When observers perceived individual faces, I have found greater involvement of brain areas along the ventral pathway (shown as blue blobs and arrows in Images A and B below). On the other hand, perceving and responding to emotional crowds of faces showed greater involvement of brain areas along the dorsal pathway (shown as red blobs and arrows in Images A and B below). For example, the fusiform gyrus in the ventral stream was more active (measured by fMRI), with lower temporal frequency (alpha frequency oscillations measured by MEG) during perception of individual emotional faces. However, the intraparietal sulcus in the dorsal stream was more active (measured by fMRI), with higher temporal frequency (beta frequency oscillations measured by MEG) during perception of crowds of emotional faces.


* Action goals and motivations modulate how our eyes see and navigate a visual scene
I have examined how human observers’ eye movement patterns reflect the current action goals and social motivations (e.g., approach or avoidance) when they freely view an image of two crowds of faces with different average emotions. When observers are to decide which crowd of faces they would approach, their first saccadic eye movement is directed towards a crowd of faces which has average emotion that is (relatively) more positive between the two. In another study, I also have found different task goals modulate which visual field the observers prefer to look at first: When they are to choose which group they would rather approach, observers show tendency to look at the right visual field more dominantly, whereas when they are to choose which group they would rather avoid, they show tendency to look at the left visual field first (Im et al., in preparation). This finding reveals the interesting laterlity pattern in which observers’ eye movement trajectories for the same images are modulated by the current task goal, suggesting the possibility that the left and right hemispheres may show differential processing biases for task goals and social motivations.


My work in this area received an ECOR Tosteson Postdoctoral Fellowship Award for Medical Discovery and was funded by Massachusetts General Hospital.


3. Attentional distraction can facilitate perception and action.
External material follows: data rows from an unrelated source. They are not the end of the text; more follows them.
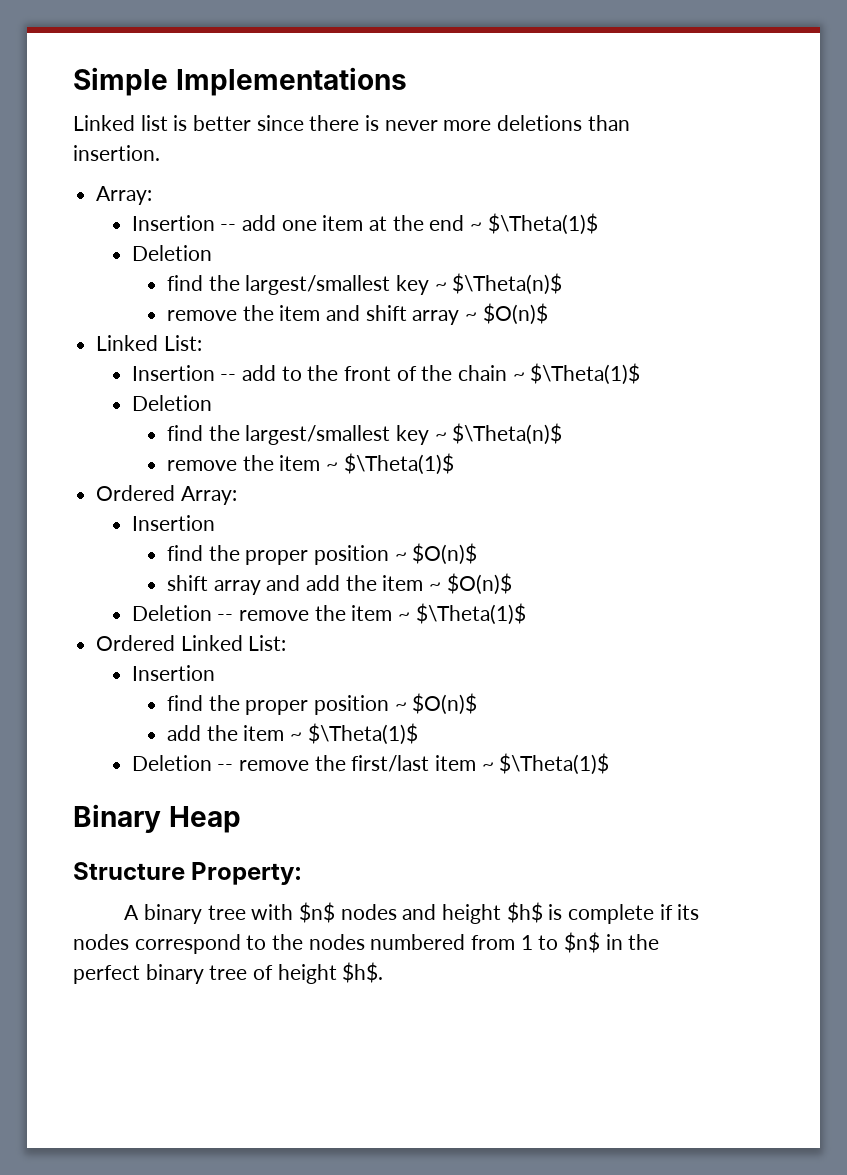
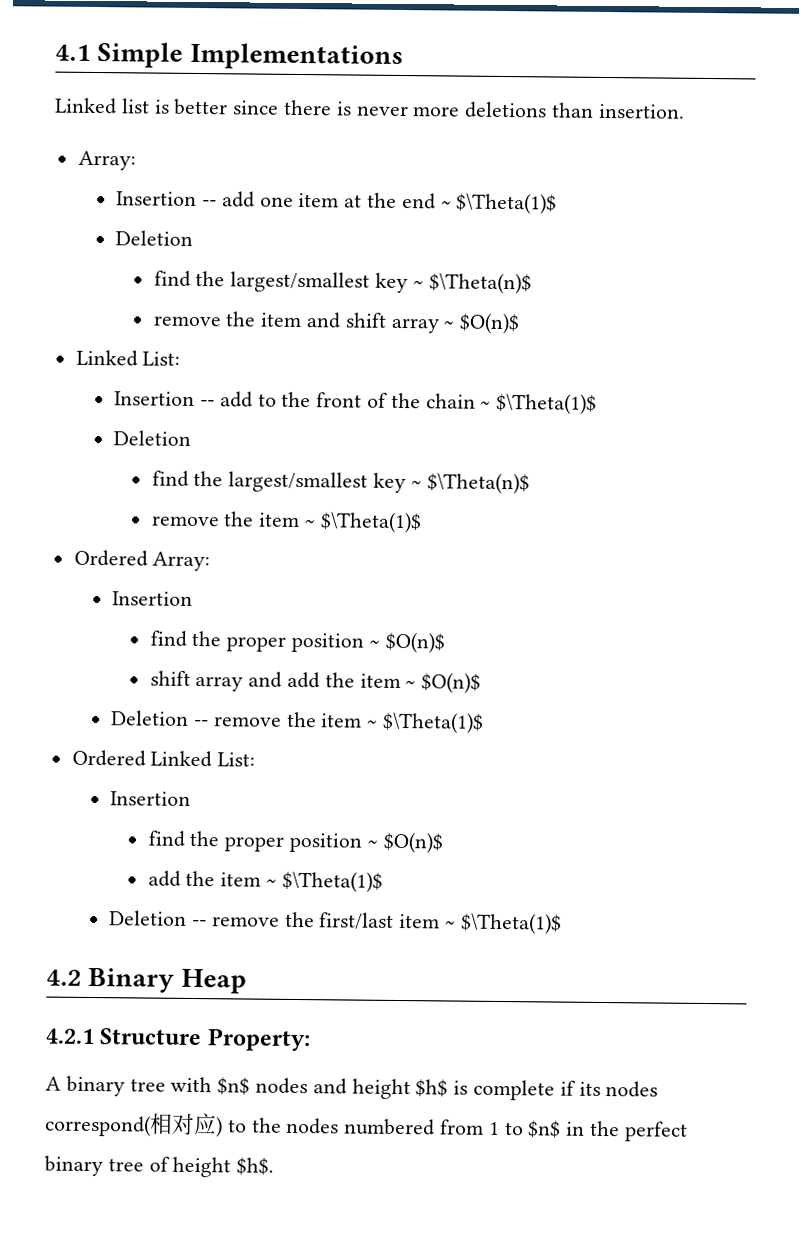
- Simple Implementations
+ 4.1 Simple Implementations
- Binary Heap
+ 4.2 Binary Heap
- Structure Property:
+ 4.2.1 Structure Property:
- A binary tree with $n$ nodes and height $h$ is complete if its nodes correspond to the nodes numbered from 1 to $n$ in the perfect binary tree of height $h$.
+ A binary tree with $n$ nodes and height $h$ is complete if its nodes correspond(相对应) to the nodes numbered from 1 to $n$ in the perfect binary tree of height $h$.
Although it is generally accepted, and usually valid, that distracted attention impairs perceptual and behavioral performance, I have found advantages of distributed (or distracted) attention over focused attention in some perceptual tasks and motor learning. For example, distributed attention facilitates global processing of a visual image and enhances memory retrieval of visually-guided actions that have been learned under similar distraction (Im, Bédard, & Song, 2015; 2016; Im et al., under review). These results suggest that as another processing route, distributed attention can enhance our perception and action under some circumstances in which focused attention may actually hinder performance. A broader attentional focus afforded by reduced control under distributed attention can allow us to learn more about the background and context of the environment, compared to the mode of focused attention.

This line of research has led me to pursue one of my future research aims of characterizing how these non-selective and selective routes guide each other to support different aspects for our complex behaviors, with the goal of understanding how cognition modulates perception and action in our complex behaviors across a range of tasks. New findings from this research will contribute to better rehabilitation/training programs for patients with motor degenerative diseases and those who need to refine and adjust their perception-action coordination after injuries or surgeries.

My work in this area was recognized and supported by a Center for Vision Research Award at Brown University.


4. Individual differences in perception, cognition, and action.

In other research projects, I have been exploring how different personal qualities such as race (Im et al., 2017b; Son et al., in preparation), trait anxiety (Im et al., 2017c), sex (Im et al., 2018), and age (Im et al., in preparation) influence the way they perceive and act upon social emotional stimuli, in order to obtain a bigger picture of what makes individual minds and behaviors so unique.